MATERIAL PROVIDED>
-.-.-
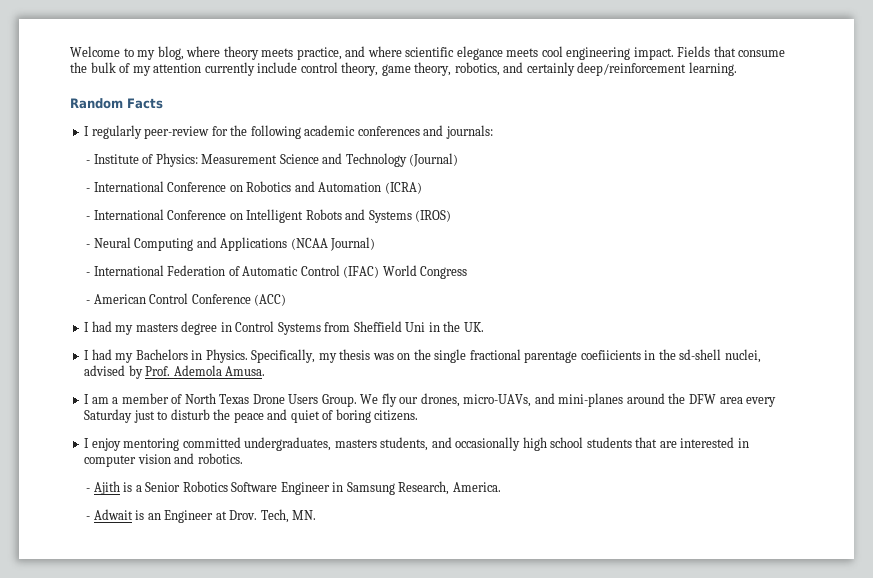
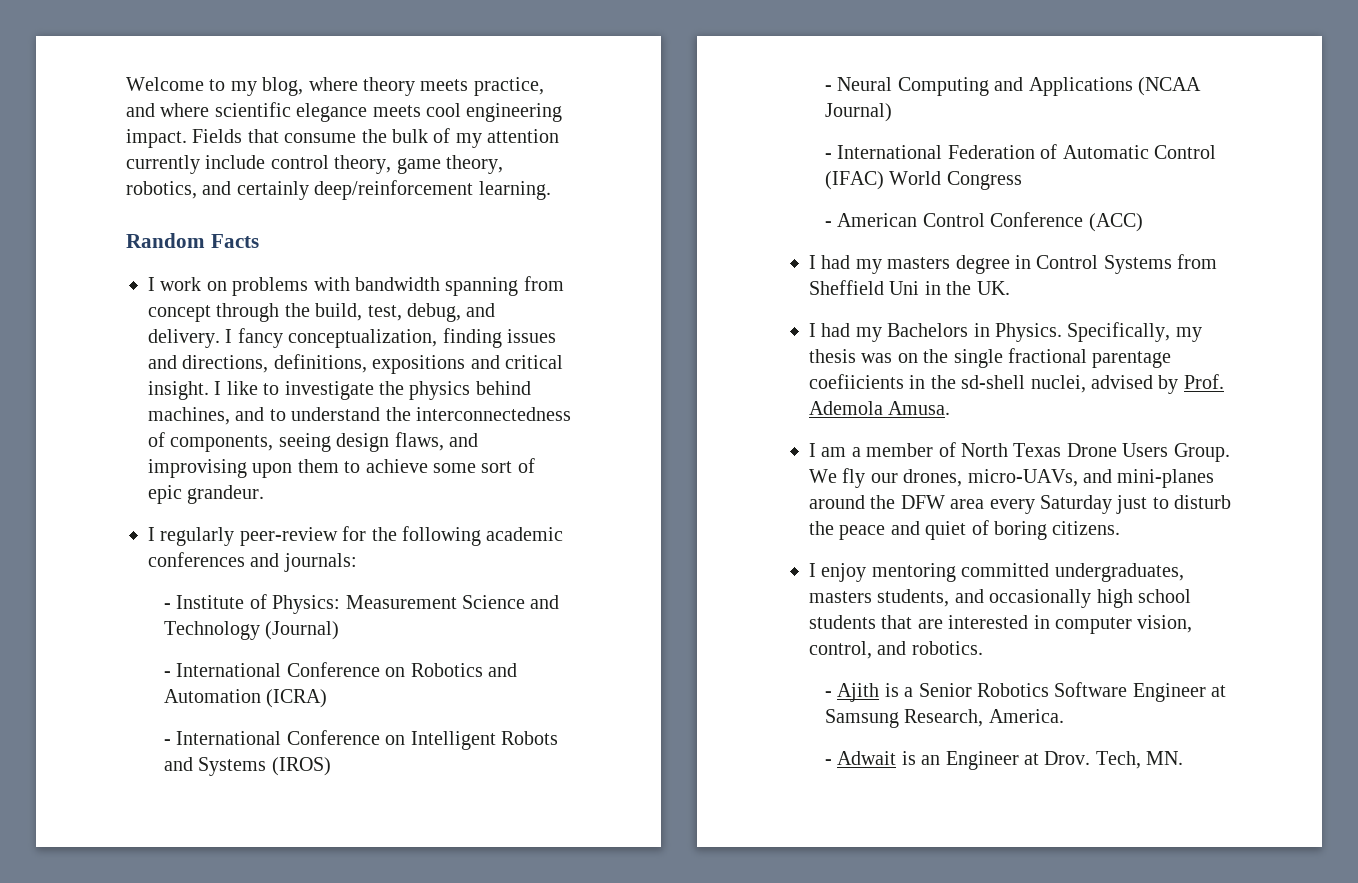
+ I work on problems with bandwidth spanning from concept through the build, test, debug, and delivery. I fancy conceptualization, finding issues and directions, definitions, expositions and critical insight. I like to investigate the physics behind machines, and to understand the interconnectedness of components, seeing design flaws, and improvising upon them to achieve some sort of epic grandeur.
- I enjoy mentoring committed undergraduates, masters students, and occasionally high school students that are interested in computer vision and robotics.
+ I enjoy mentoring committed undergraduates, masters students, and occasionally high school students that are interested in computer vision, control, and robotics.
- - Ajith is a Senior Robotics Software Engineer in Samsung Research, America.
+ - Ajith is a Senior Robotics Software Engineer at Samsung Research, America.

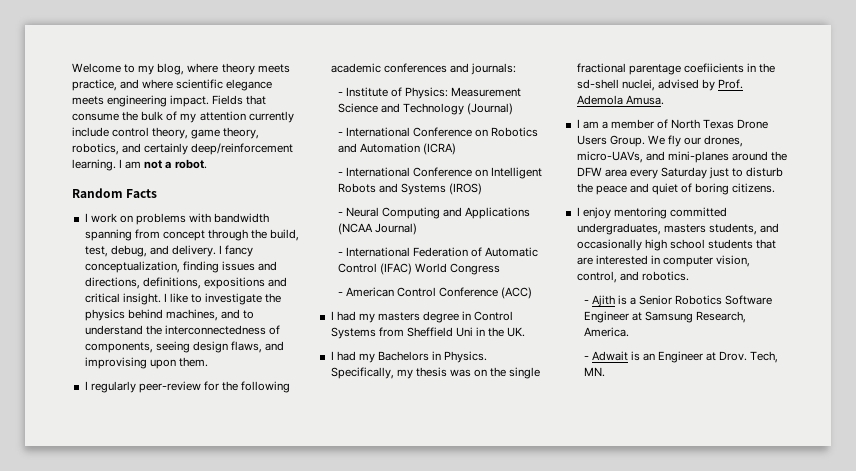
- Welcome to my blog, where theory meets practice, and where scientific elegance meets cool engineering impact.
+ Welcome to my blog, where theory meets practice, and where scientific elegance meets engineering impact.
+ I am not a robot.
- I like to investigate the physics behind machines, and to understand the interconnectedness of components, seeing design flaws, and improvising upon them to achieve some sort of epic grandeur.
+ I like to investigate the physics behind machines, and to understand the interconnectedness of components, seeing design flaws, and improvising upon them.

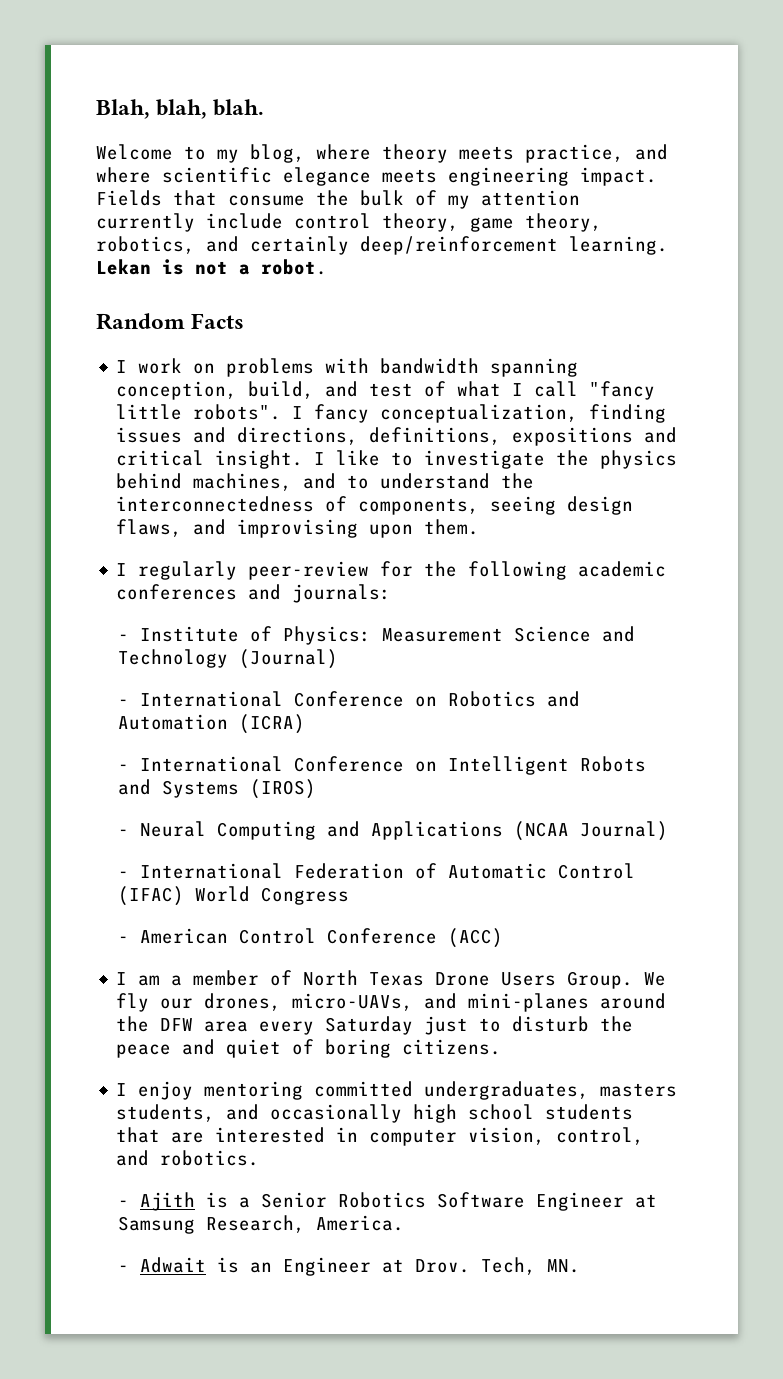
+ Blah, blah, blah.
- I am not a robot.
+ Lekan is not a robot.
- I work on problems with bandwidth spanning from concept through the build, test, debug, and delivery.
+ I work on problems with bandwidth spanning conception, build, and test of what I call "fancy little robots".
- I had my masters degree in Control Systems from Sheffield Uni in the UK.
- I had my Bachelors in Physics. Specifically, my thesis was on the single fractional parentage coefiicients in the sd-shell nuclei, advised by Prof. Ademola Amusa.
-.-.-
Please copy each line of the entries in which the word "enjoy" shows up.

- I enjoy mentoring committed undergraduates, masters students, and occasionally high school students that are interested in computer vision and robotics.
+ I enjoy mentoring committed undergraduates, masters students, and occasionally high school students that are interested in computer vision, control, and robotics.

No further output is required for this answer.